Osteoarthritis (OA) patients who are overweight or obese report higher levels of pain compared with their normal-weight OA counterparts. Evidence suggests that overweight or obese OA patients also experience pain relief from eating foods high in calories, fat or sugar. Eating to alleviate pain may be problematic because it can lead to additional weight gain, which may contribute to heightened pain.

OBJECTIVES

To investigate the relationship between pain and food intake using ecological momentary assessments in a sample of 71 overweight and obese OA patients.

METHODS

Participants completed two consecutive days of diary entries in which they recorded their levels of pain, mood and food intake throughout the day.

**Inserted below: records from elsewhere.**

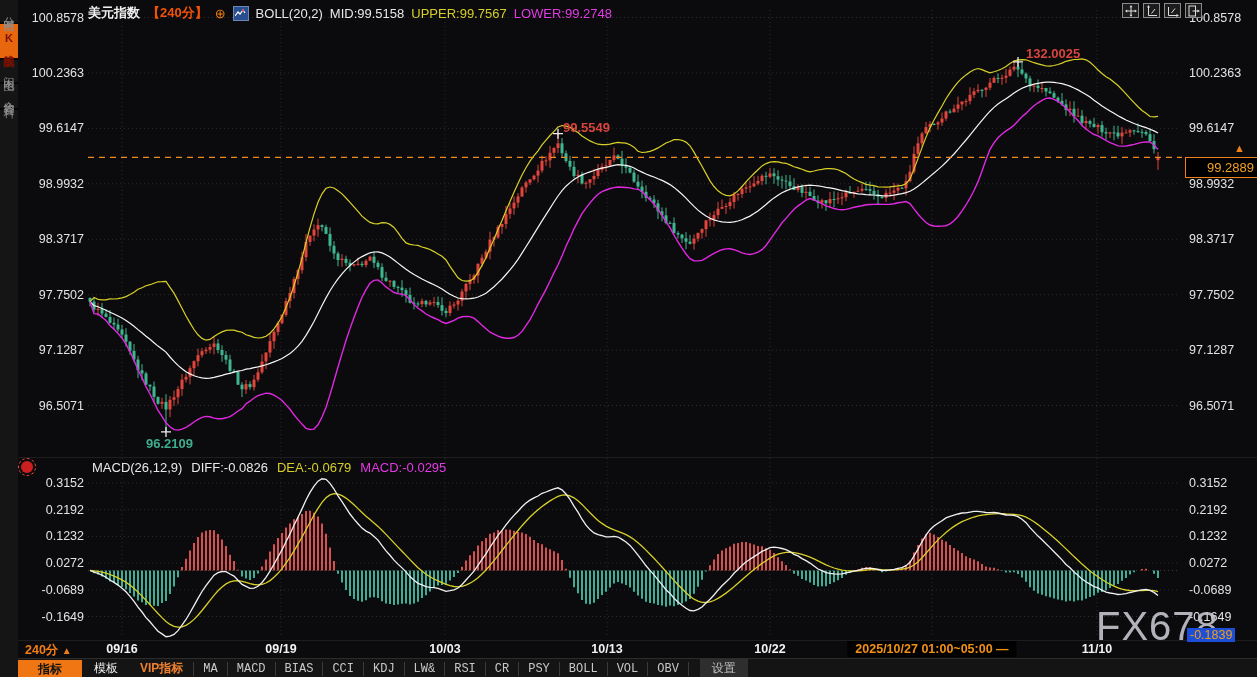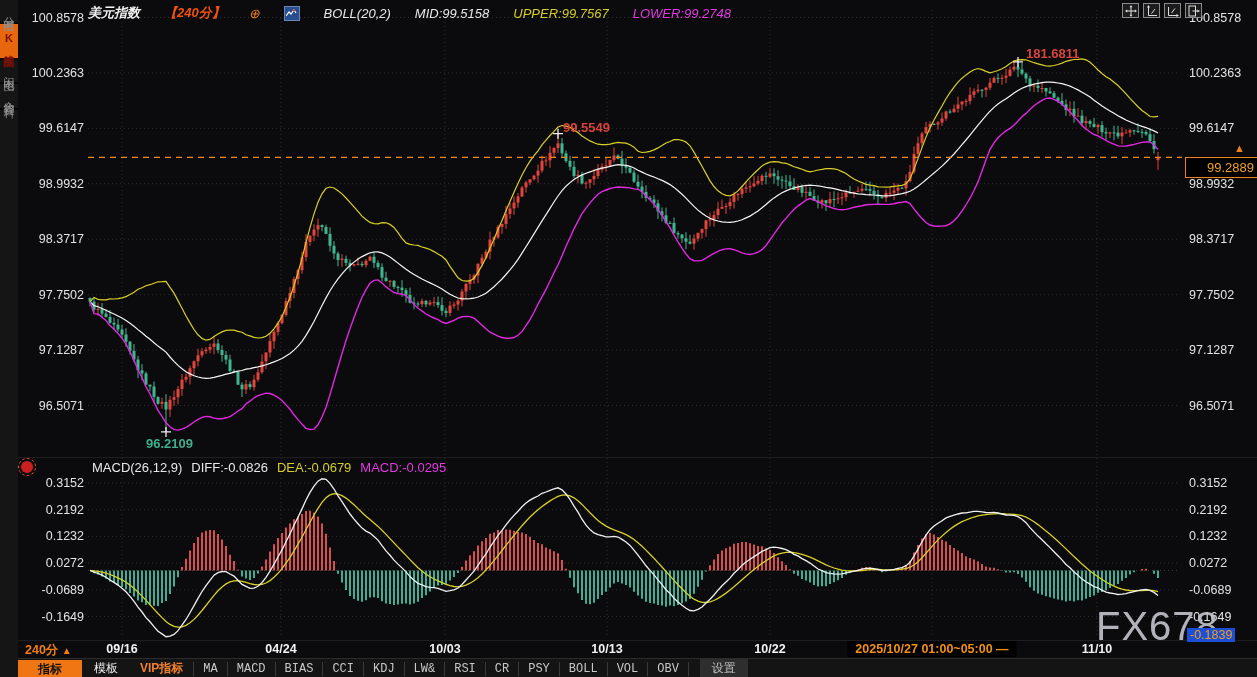--- a/index.html
+++ b/index.html
@@ -13,8 +13,8 @@
        border-bottom:2px solid #060606;cursor:pointer;}
   .side .tab.active{background:#e8660e;color:#7a1200;font-weight:bold;}
   
-  .hdr{position:absolute;left:88px;top:4px;display:flex;gap:24px;align-items:center;
-       font-size:13px;z-index:3;white-space:nowrap;font-style:italic;}
+  .hdr{position:absolute;left:88px;top:4px;display:flex;gap:7px;align-items:center;
+       font-size:13px;z-index:3;white-space:nowrap;}
   .hdr .sym{color:#f0f0f0;font-weight:bold;}
   .hdr .per{color:#f2520a;font-weight:bold;}
   .hdr .plus{color:#f07d17;font-size:13px;cursor:pointer;}

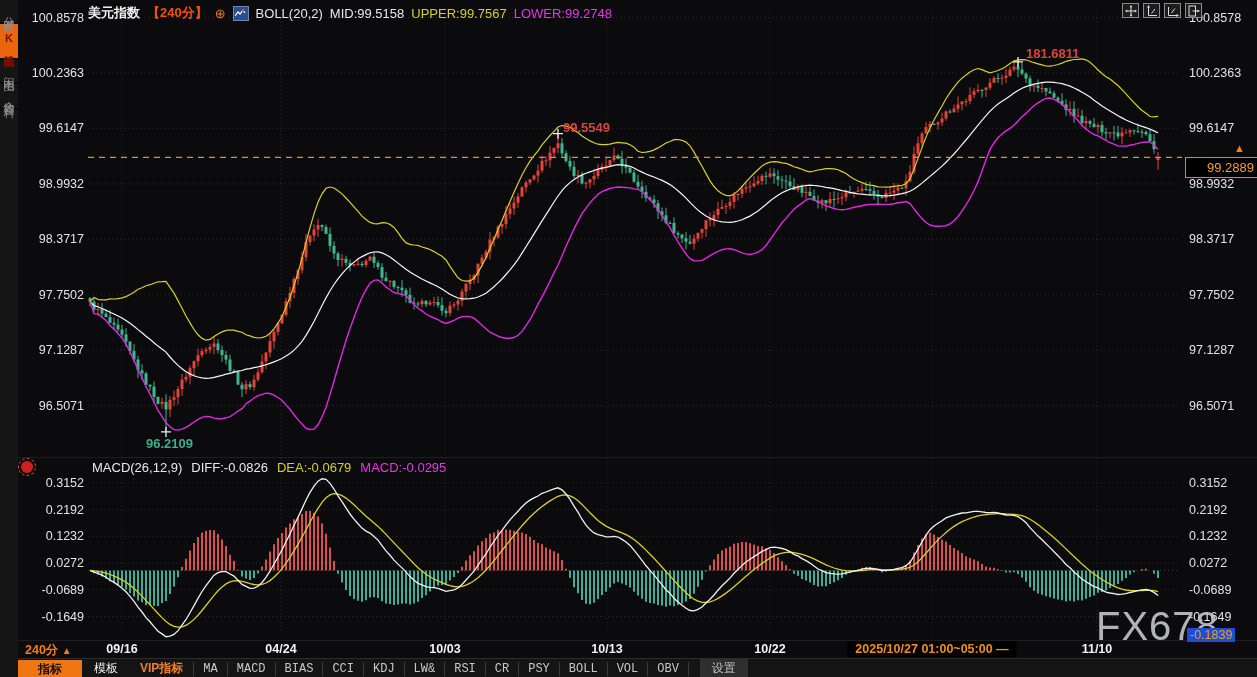--- a/index.html
+++ b/index.html
@@ -981,7 +981,7 @@
   </div>
 
   <div class="ann ann-h1">99.5549</div>
-  <div class="ann ann-h2">181.6811</div>
+  <div class="ann ann-h2">132.0025</div>
   <div class="ann ann-lo">96.2109</div>
 
   <div class="ptri">▲</div>

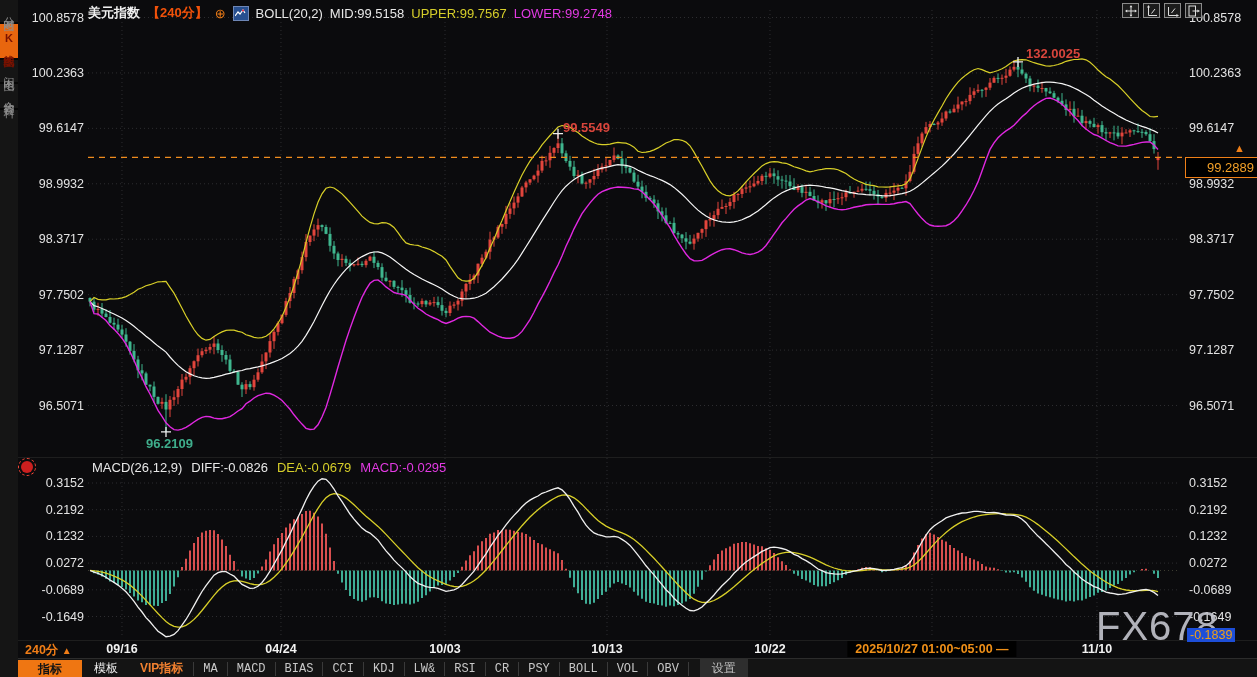--- a/index.html
+++ b/index.html
@@ -1005,7 +1005,7 @@
     </span>
     <span id="dates"></span>
     <span class="dhl" id="dateHl" style="left: 913.982px; font-weight: bold;">2025/10/27 01:00~05:00 —</span>
-  <span class="dlabel" style="left: 103.97px;">09/16</span><span class="dlabel" style="left: 262.962px;">04/24</span><span class="dlabel" style="left: 427.007px;">10/03</span><span class="dlabel" style="left: 589.01px;">10/13</span><span class="dlabel" style="left: 751.98px;">10/22</span><span class="dlabel" style="left: 1078.99px;">11/10</span></div>
+  <span class="dlabel" style="left: 103.97px;">09/16</span><span class="dlabel" style="left: 262.962px;">09/19</span><span class="dlabel" style="left: 427.007px;">10/03</span><span class="dlabel" style="left: 589.01px;">10/13</span><span class="dlabel" style="left: 751.98px;">10/22</span><span class="dlabel" style="left: 1078.99px;">11/10</span></div>
 
   <div class="toolbar">
     <span class="tb-ind">指标</span>

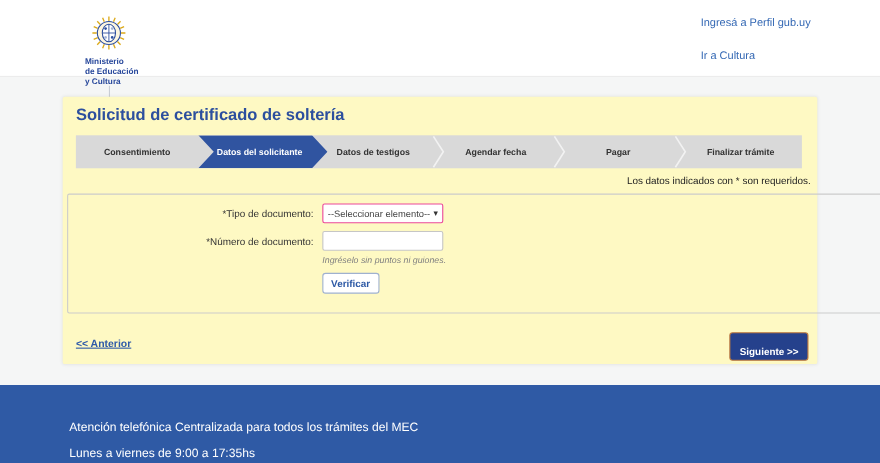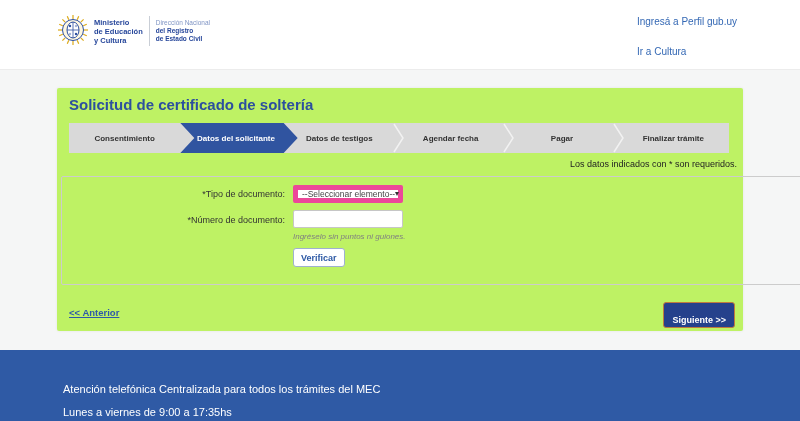--- a/index.html
+++ b/index.html
@@ -15,7 +15,7 @@
     position:absolute; top:0; left:0; width:800px; height:70px;
     background:#ffffff; border-bottom:1px solid #ececec;
   }
-  .logo-wrap { position:absolute; left:57px; top:11px; display:flex; align-items:center; }
+  .logo-wrap { position:absolute; left:72px; top:11px; display:flex; align-items:center;flex-direction:column; }
   .emblem { width:32px; height:40px; }
   .ministry-text { margin-left:5px; font-size:7.5px; font-weight:bold; color:#27479b; line-height:9px; }
   .logo-divider { width:1px; height:30px; background:#c9ced6; margin:0 6px; }

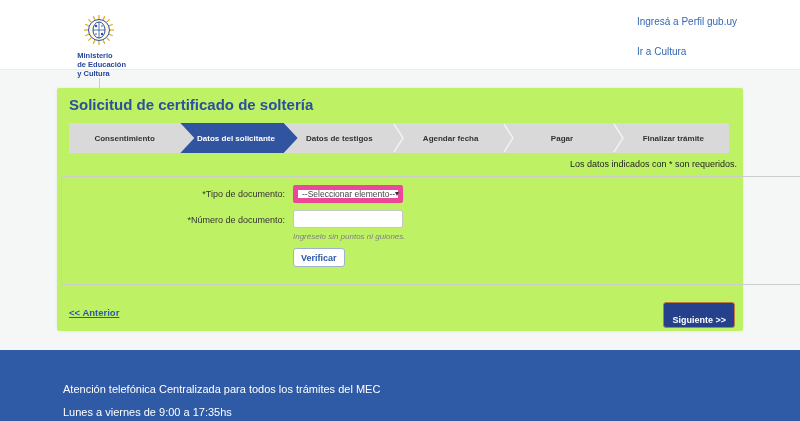--- a/index.html
+++ b/index.html
@@ -28,7 +28,7 @@
   
   .card {
     position:absolute; left:57px; top:88px; width:686px; height:243px;
-    background:#bef264; border-radius:2px; box-shadow:0 0 3px rgba(0,0,0,0.07);
+    background:#fef9c3; border-radius:2px; box-shadow:0 0 3px rgba(0,0,0,0.07);
   }
   .page-title {
     position:absolute; left:12px; top:8px;

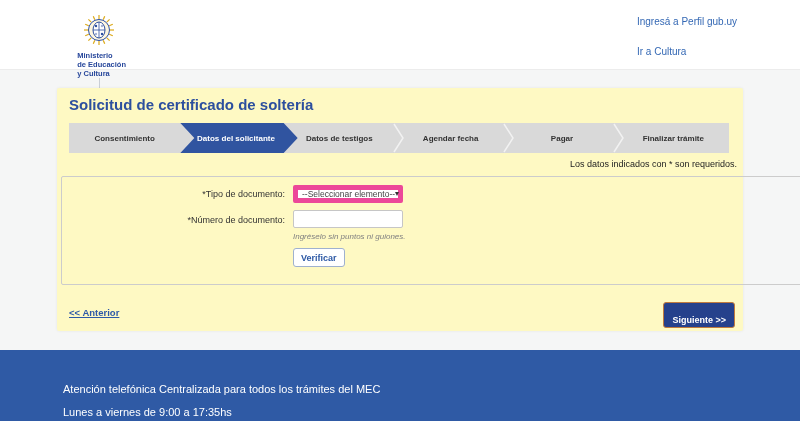--- a/index.html
+++ b/index.html
@@ -67,7 +67,7 @@
   .form-control-col { margin-left:8px; }
   .fake-select {
     margin-top:8px; width:110px; height:18px; background:#ffffff;
-    border:5px solid #ec4899; border-radius:2px;
+    border:1px solid #ec4899; border-radius:2px;
     display:flex; align-items:center; justify-content:space-between;
     padding:0 4px; cursor:pointer;
   }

Data were analyzed using generalized estimating equations that modelled pain as a predictor of calorie, fat and sugar intake. All models were adjusted for sex, body mass index, negative mood, time and treatment history.

RESULTS

Pain significantly predicted calorie (Z=2.57; P=0.01) and fat intake (Z=1.99; P=0.05).

CONCLUSIONS

Using ecological momentary assessments as a novel approach, the present study provides preliminary data supporting a relationship between pain and food intake among overweight and obese OA patients. Continued advances in our understanding of the relationship between pain and eating behaviour may help to optimize intervention strategies for these patients.

摘要

背景

与体重正常的骨关节炎(OA)患者相比,超重或肥胖的OA患者报告的疼痛程度更高。有证据表明,超重或肥胖的OA患者通过食用高热量、高脂肪或高糖食物也能缓解疼痛。通过进食来缓解疼痛可能存在问题,因为这会导致体重进一步增加,而体重增加可能会加重疼痛。

目的

在71名超重和肥胖的OA患者样本中,使用生态瞬时评估法研究疼痛与食物摄入量之间的关系。

方法

参与者连续两天完成日记记录,记录他们全天的疼痛程度、情绪和食物摄入量。使用广义估计方程对数据进行分析,将疼痛作为卡路里、脂肪和糖摄入量的预测指标进行建模。所有模型均对性别、体重指数、负面情绪、时间和治疗史进行了调整。

结果

疼痛显著预测了卡路里摄入量(Z=2.57;P=0.01)和脂肪摄入量(Z=1.99;P=0.05)。

结论

本研究采用生态瞬时评估法这一新颖方法,提供了初步数据,支持超重和肥胖的OA患者疼痛与食物摄入量之间存在关联。我们对疼痛与饮食行为之间关系的理解不断取得进展,这可能有助于优化针对这些患者的干预策略。